Esses dois últimos cargos (diretor de escritório e gerentes de projetos) são novidades. Eles serão criados para atender o Escritório de Gerenciamento de Projetos, um setor subordinado à Secretaria de Governo que será responsável por administrar as grandes obras da Administração Municipal. “O prefeito Damon tem projetos para cerca de 20 grandes obras. E o que a gente percebeu é que a Secretaria de Obras não dá conta disso. Então, vamos ter esse escritório para essa finalidade. É uma ideia que a gente trouxe do Governo do Estado do Rio de Janeiro”, comentou Daniel Lança.

Novas secretarias

A Secretaria Municipal de Ordem Pública é a promessa do prefeito Damon para tentar frear os crescentes índices de violência em Itabira. Essa nova pasta ficará responsável por superintendências como a Defesa Civil, Transita e a Guarda Municipal, que ainda será criada, pois depende de projeto exclusivo.

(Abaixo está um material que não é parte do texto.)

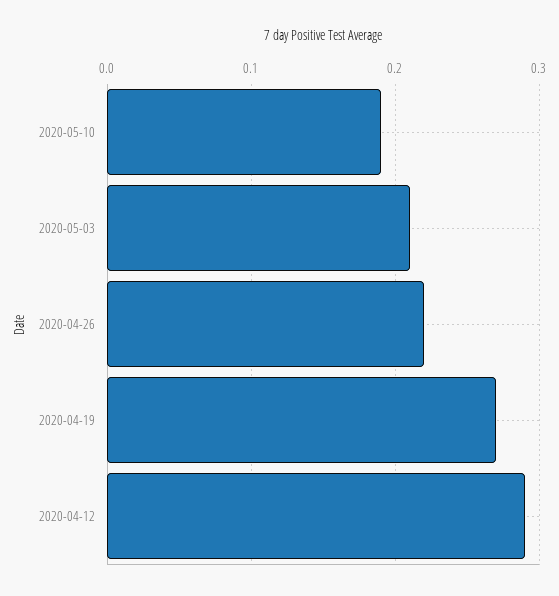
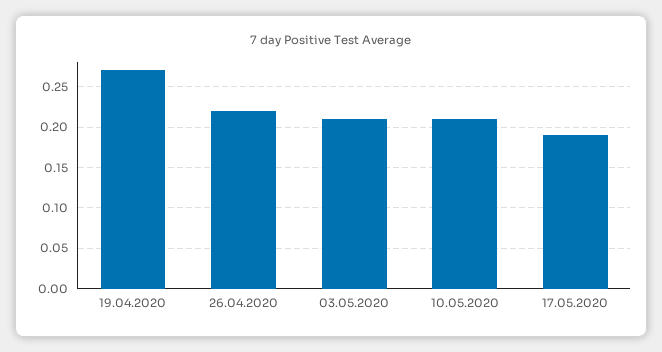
2020-05-10: 0.19 -> 0.21
2020-04-12: 0.29 -> none
17.05.2020: none -> 0.19

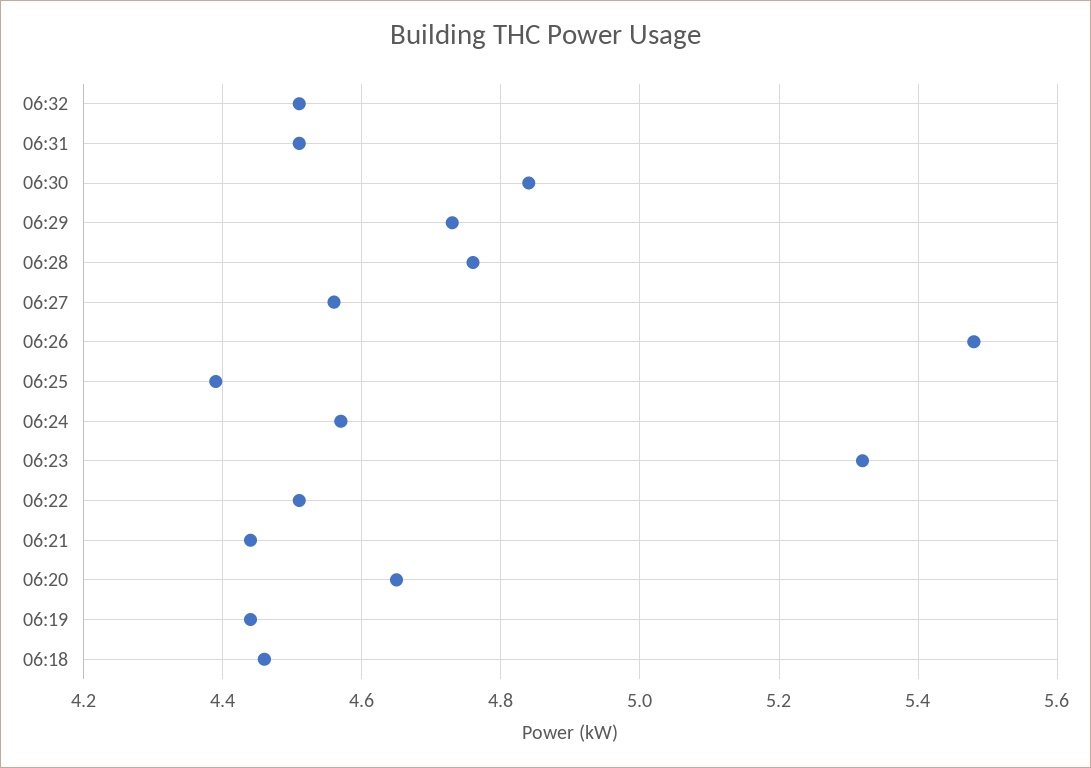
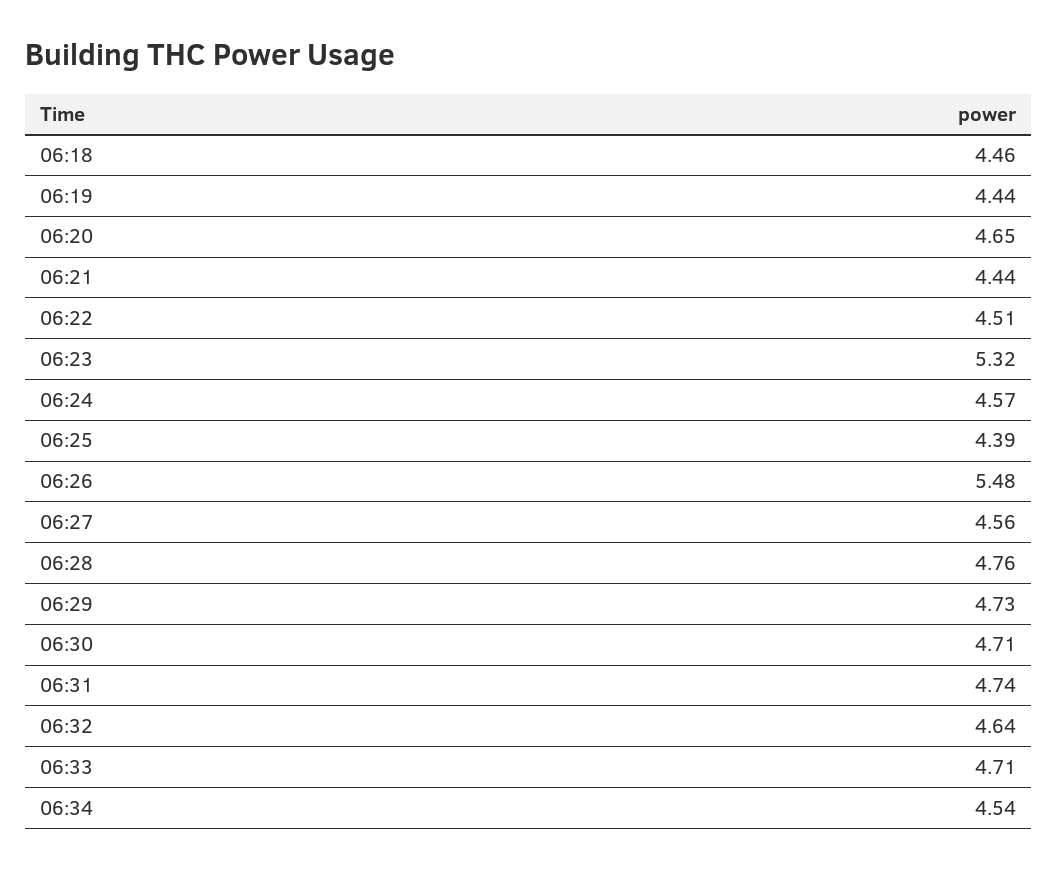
06:32: 4.5 -> 4.64
06:31: 4.5 -> 4.74
06:30: 4.85 -> 4.71
06:33: none -> 4.71
06:34: none -> 4.54

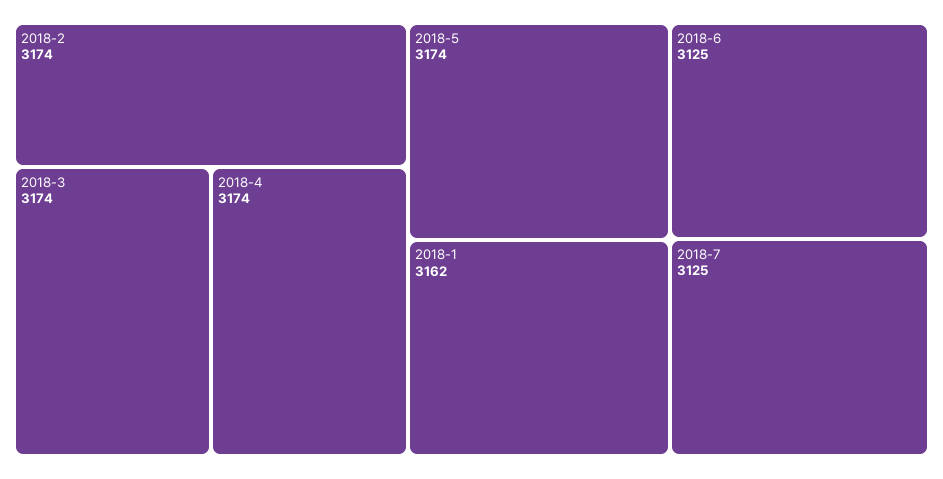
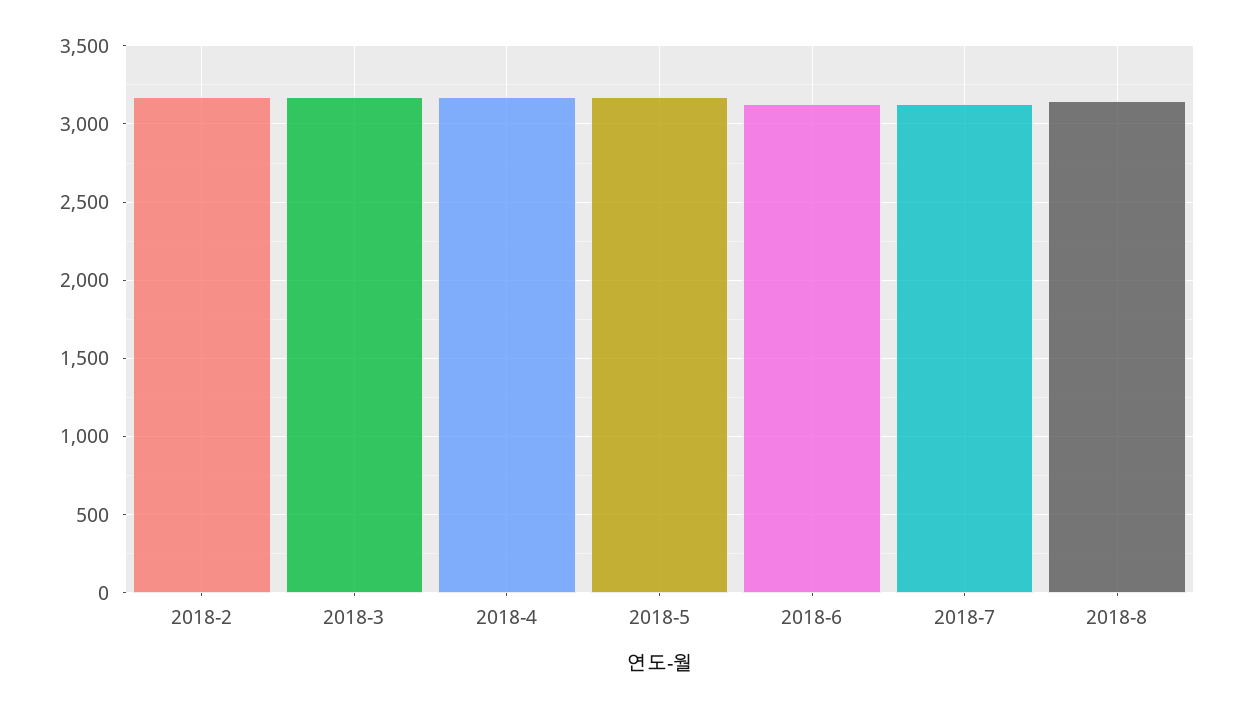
2018-1: 3162 -> none
2018-8: none -> 3150

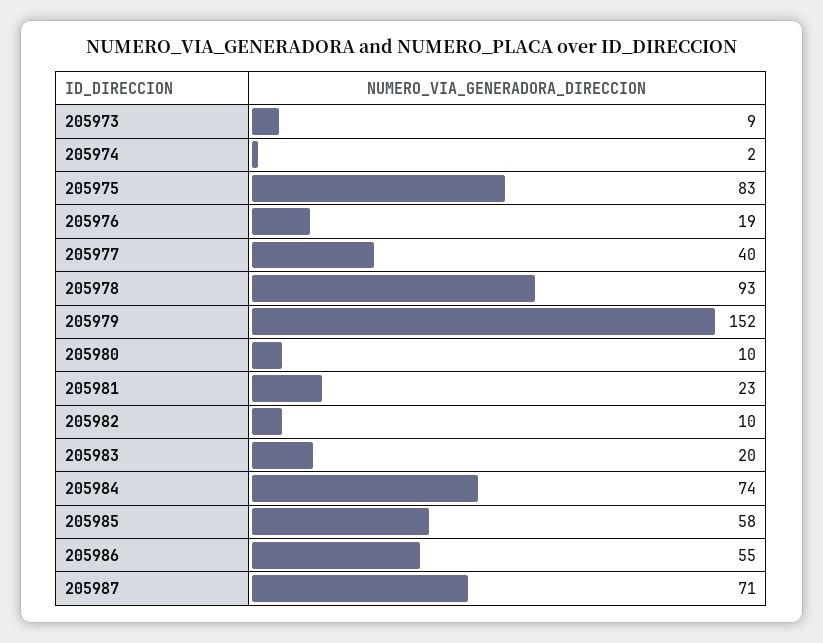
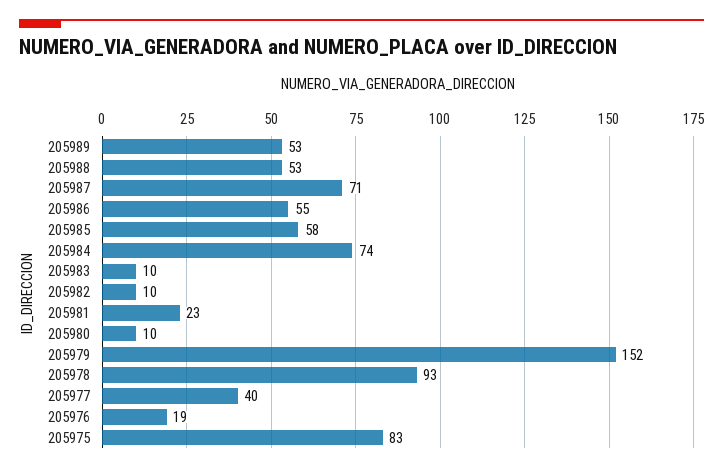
205973: 9 -> none
205974: 2 -> none
205983: 20 -> 10
205989: none -> 53
205988: none -> 53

Já a Secretaria Geral de Relações Governamentais terá a finalidade de assistir direta e imediatamente ao prefeito na condução do relacionamento entre as secretarias e órgãos da administração direta e indireta. “É um coringa entre a Secretaria de Governo e o Gabinete. O secretário de governo ficará por conta de relações exteriores e esse novo secretário fará as intermediações internas”, argumentou Daniel.

Outras secretarias sofrerão mudanças de nomenclaturas. A Procuradoria Jurídica passará a se chamar Procuradoria-Geral do Município, bem como a Ouvidoria, que ganha o nome de Ouvidoria-Geral. A Secretaria Municipal de Planejamento terá o acréscimo de “e Gestão”; e a de Esportes e Lazer passa a ter também “e Juventude”. Essa última secretaria terá a inclusão da Superintendência de Juventude, com a Diretoria de Mobilização do Jovem, o que já acontece no Governo do Estado de Minas Gerais. Por fim, a Assessoria de Comunicação Social passa a ter status de Subsecretaria.

Estudos

Segundo Daniel Lança, as mudanças são frutos de um estudo profundo que foi feito na máquina administrativa, com auxílio da Fundação Instituto de Pesquisas Econômicas (Fipe). “Gastamos boa parte de nosso tempo para conseguir repensar essa estrutura e azeitar a máquina. Não estamos criando cargos para camaradagem. É porque realmente é necessário”, afirmou o procurador. “A Fipe indicou que havia um déficit de lideranças. Havia muito subordinado para pouco chefe”, completou.

De acordo com o procurador, as mudanças propostas não ferem o Termo de Ajustamento de Conduta (TAC) firmado pela prefeitura com o Ministério Público no fim do governo passado. “Eu mesmo procurei a promotoria e apontei que esse projeto seria enviado para a Câmara. Não fere o TAC porque ele foi cumprido e os cargos excluídos. O TAC não estabelecia que nunca mais poderiam ser criados cargos”, argumentou Daniel Lança.

O projeto será lido na reunião da Câmara de Vereadores e aí passa a tramitar no Legislativo. A matéria será analisada pelas comissões temáticas e depois segue para votação em plenário.